Lo que proporciona el proyecto de ley

Interdictos y multas, plazos de impago reducidos y ejecución más sencilla. El proyecto de ley sobre desalojos aprobado por el Gobierno, así como el plan de vivienda, prevén una aceleración real de los desalojos para liberar las viviendas ocupadas ilegalmente, devolverlas a sus propietarios y, por tanto, aumentar la disponibilidad de viviendas en el mercado.
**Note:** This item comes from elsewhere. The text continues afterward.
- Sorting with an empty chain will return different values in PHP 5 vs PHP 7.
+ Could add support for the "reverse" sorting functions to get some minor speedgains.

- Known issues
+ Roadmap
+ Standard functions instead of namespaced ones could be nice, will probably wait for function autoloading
La disposición introduce en primer lugar la orden de liberación al final del contrato de arrendamiento, un nuevo procedimiento que reemplaza la validación del permiso de terminación del contrato de arrendamiento y tiene como objetivo “garantizar la rápida liberación de los bienes sujetos a contratos de alquiler celebrados o en proceso de celebración”.
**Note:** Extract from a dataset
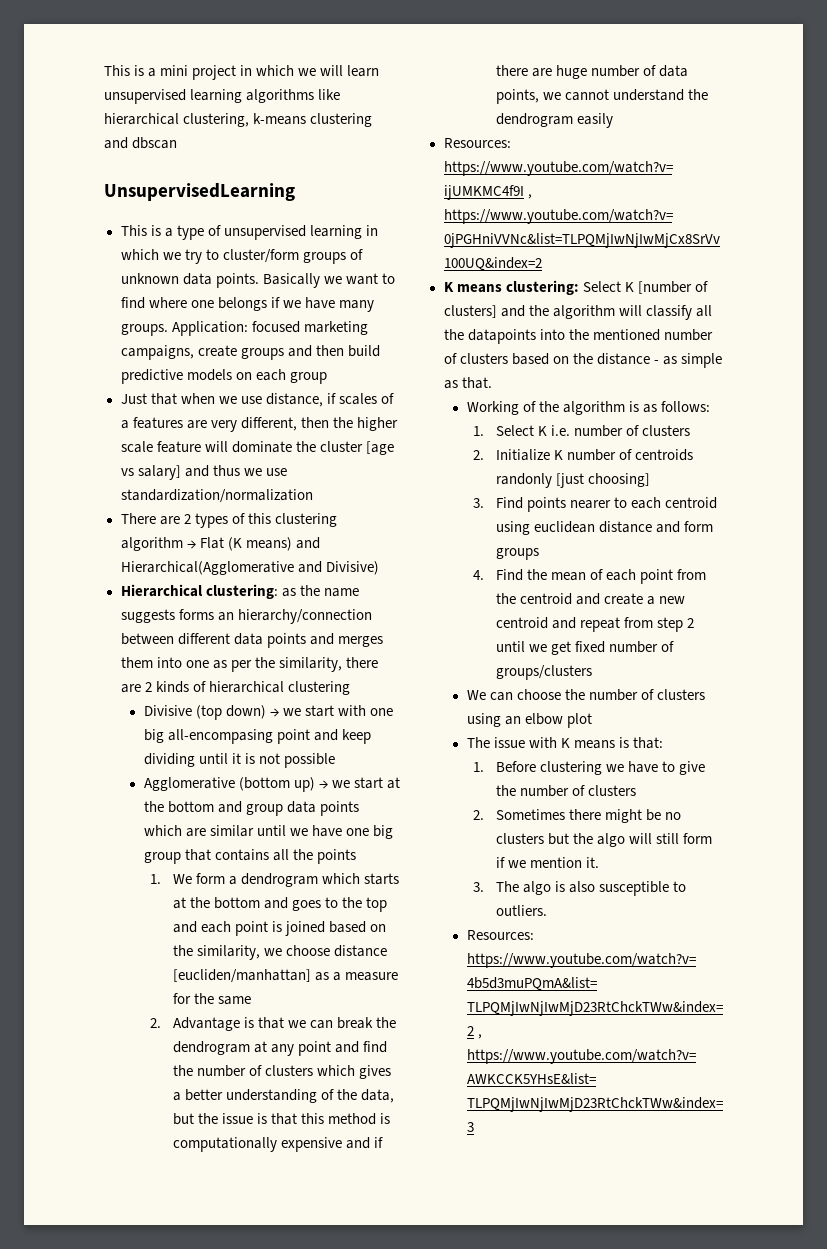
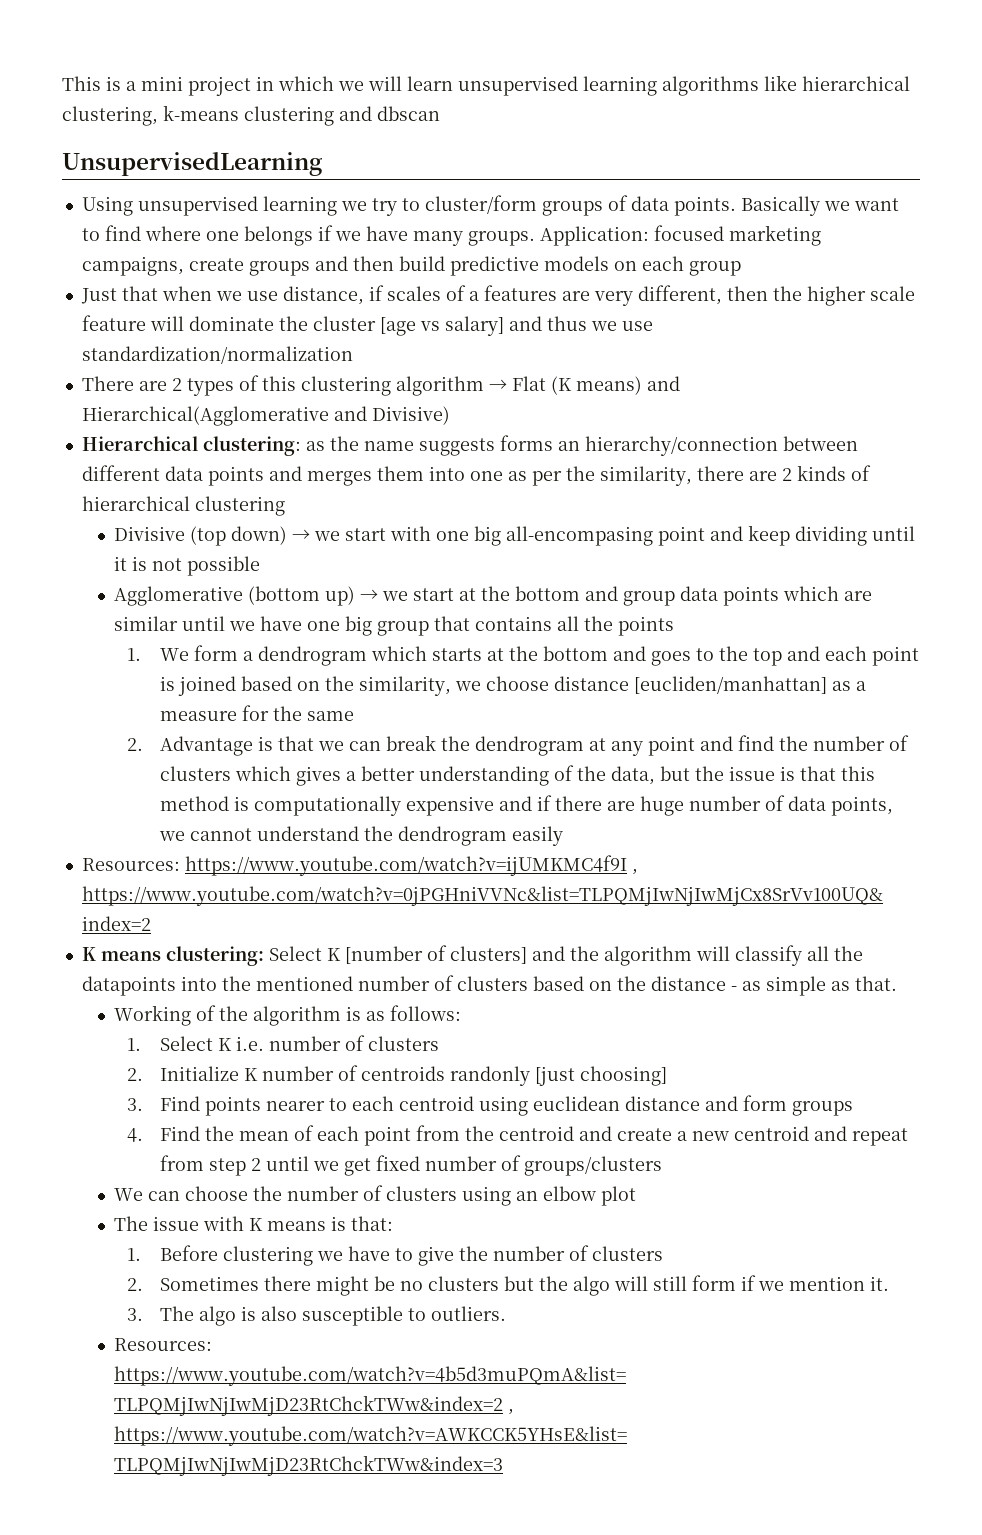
- This is a type of unsupervised learning in which we try to cluster/form groups of unknown data points.
+ Using unsupervised learning we try to cluster/form groups of data points.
Antes de que expire el contrato, el arrendador puede solicitar al juez competente una medida cautelar que opera “sin demora y desde la expiración del contrato”. En caso de no liberación de la propiedad, se aplicará una penalidad equivalente al 1% del monto del alquiler mensual por cada día de retraso. Una norma tomada de la coerción indirecta en el código de procedimiento civil para disuadir “contra conductas obstructivas” y proteger al propietario. El proyecto de ley también fija los plazos para aceptar la solicitud de medida cautelar de liberación y el régimen de oposición. Si la solicitud es fundada, el juez dicta auto motivado en un “plazo acelerado” de 15 días desde la interposición del recurso, ordenando la “liberación sin demora desde el vencimiento del contrato”. Si el contrato ya ha expirado en el momento de la solicitud, el juez fija la liberación en un plazo de entre 30 días mínimo y 60 días máximo”, dejando así “un margen de flexibilidad para equilibrar las necesidades de las partes”.
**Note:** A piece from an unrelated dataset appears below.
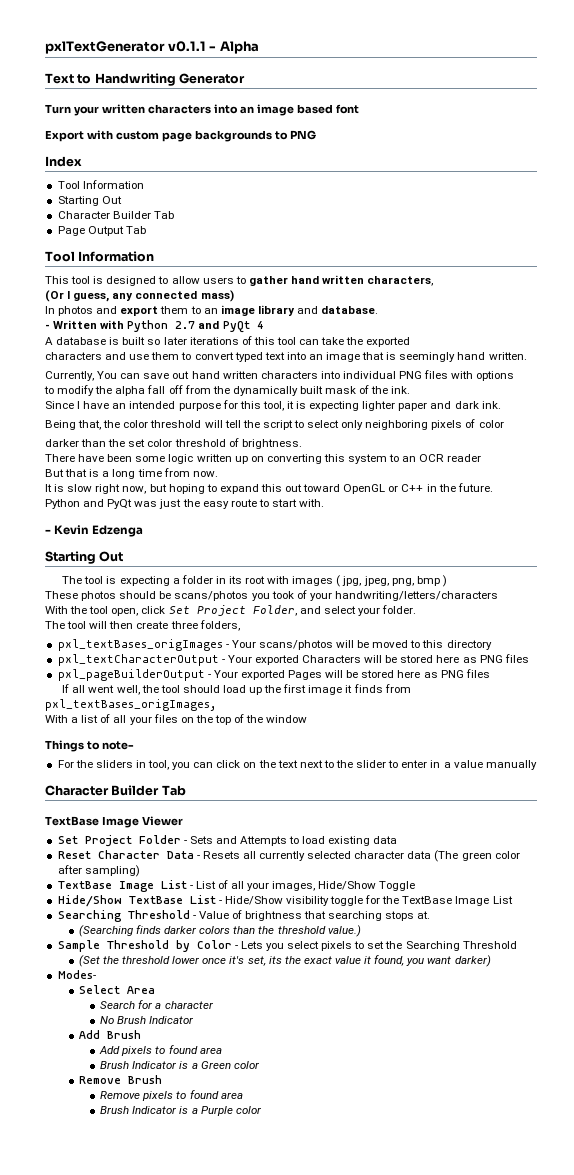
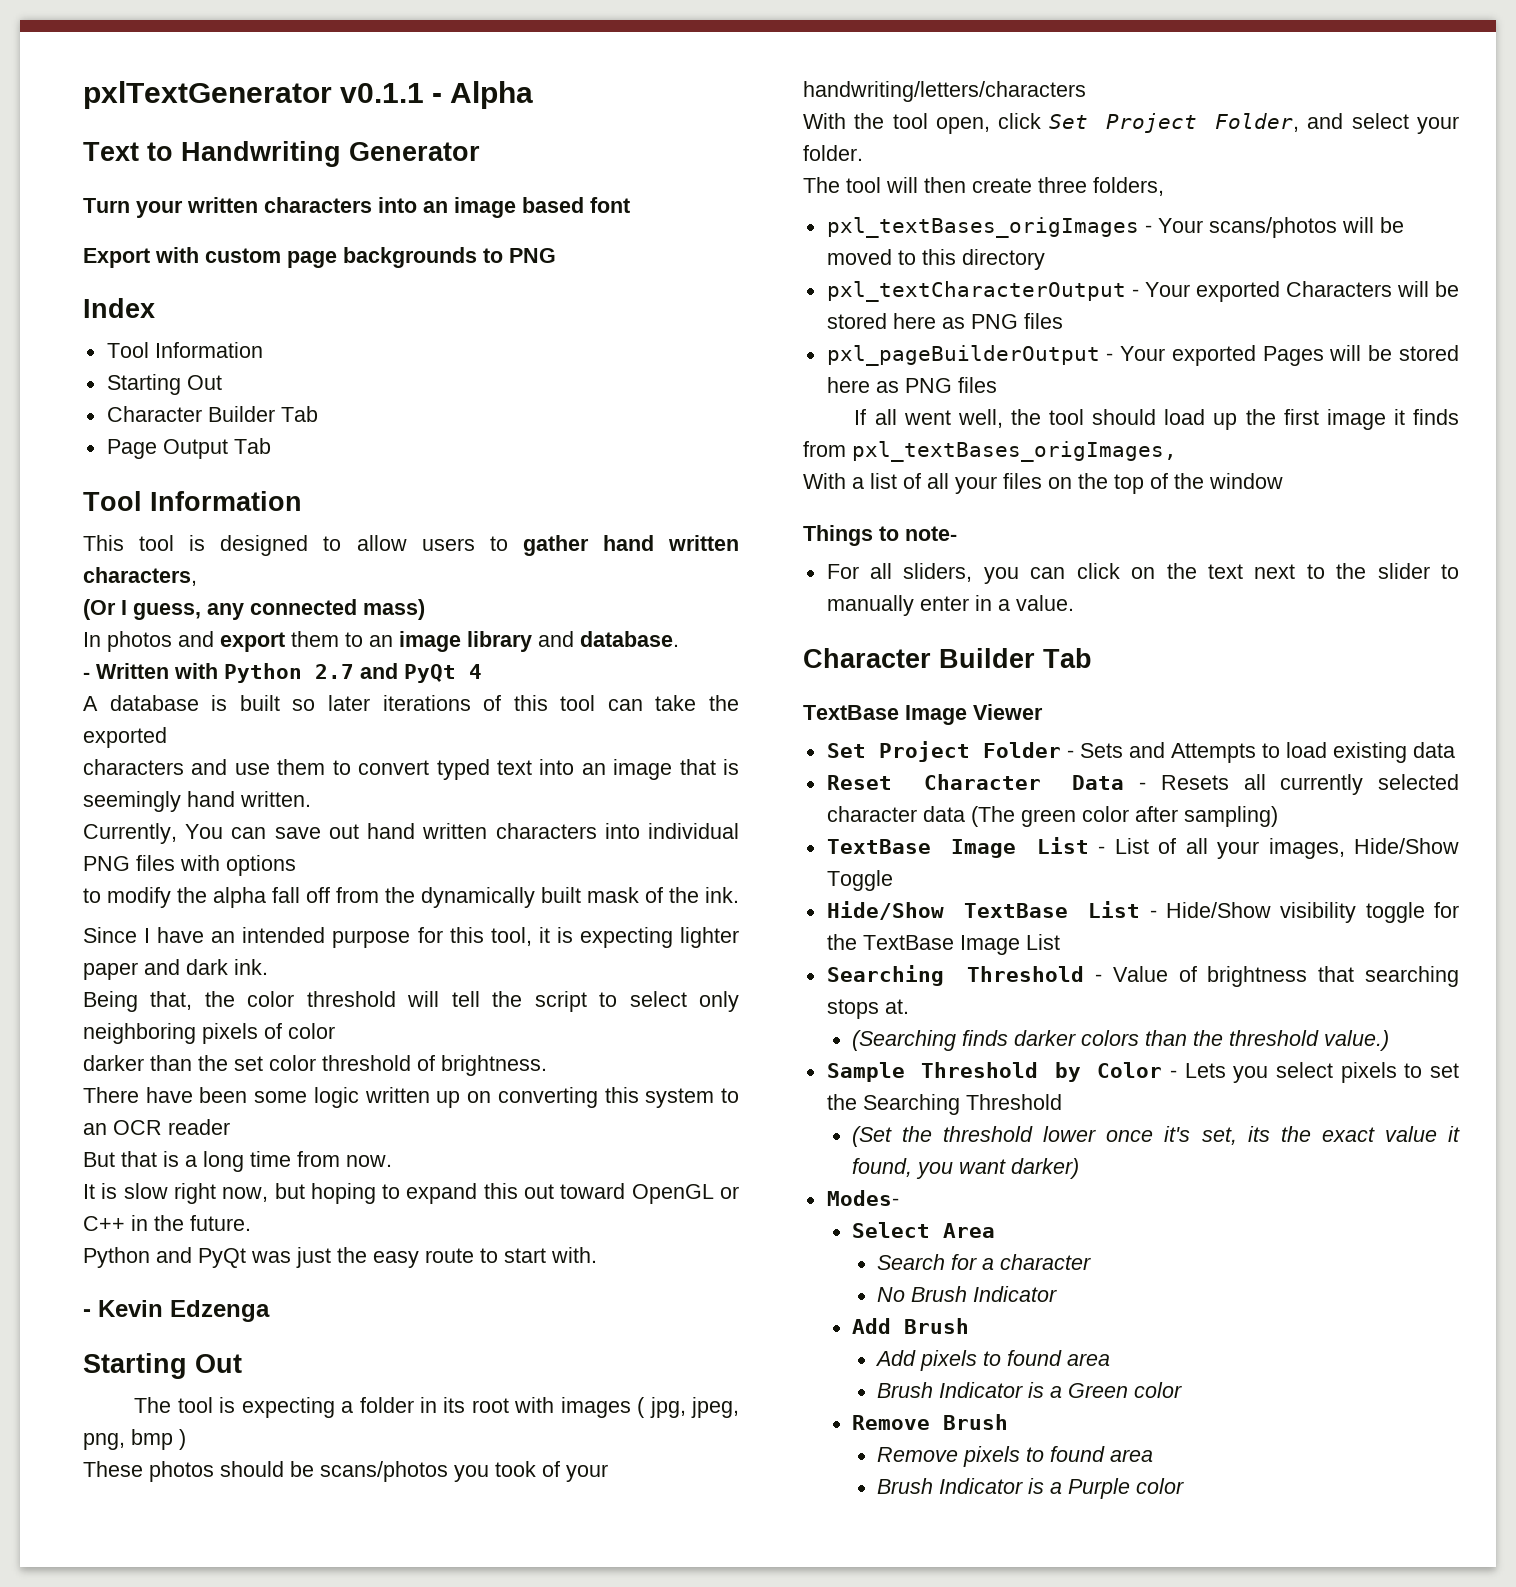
- For the sliders in tool, you can click on the text next to the slider to enter in a value manually
+ For all sliders, you can click on the text next to the slider to manually enter in a value.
El plazo para subsanar los alquileres atrasados ​​se reduce entonces y el período de gracia se reduce a la mitad en caso de impago del alquiler debido a dificultades económicas. En la práctica, durante un período de cuatro años, los inquilinos podrán acudir a los tribunales para liquidar el importe adeudado un máximo de dos veces y un máximo de tres veces, mediante el pago del importe adeudado por alquileres atrasados, cargos adicionales, intereses y tasas. También se reduce el plazo que el juez puede asignar, en caso de impago en la audiencia, en caso de “condiciones comprobadas de dificultad para el inquilino”: de 90 a 45 días. El plazo de carencia, sin embargo, baja de 120 a 60 días en el caso de que el incumplimiento, que no haya durado más de dos meses, sea consecuencia de la precaria situación económica del inquilino.

Confconstruction está satisfecho: “hacer que los plazos de desalojo sean seguros y rápidos significa restaurar la confianza de los propietarios y, por tanto, ampliar la oferta de viviendas en alquiler y fomentar la reducción de los alquileres”, comenta el presidente, Giorgio Spaziani Testa.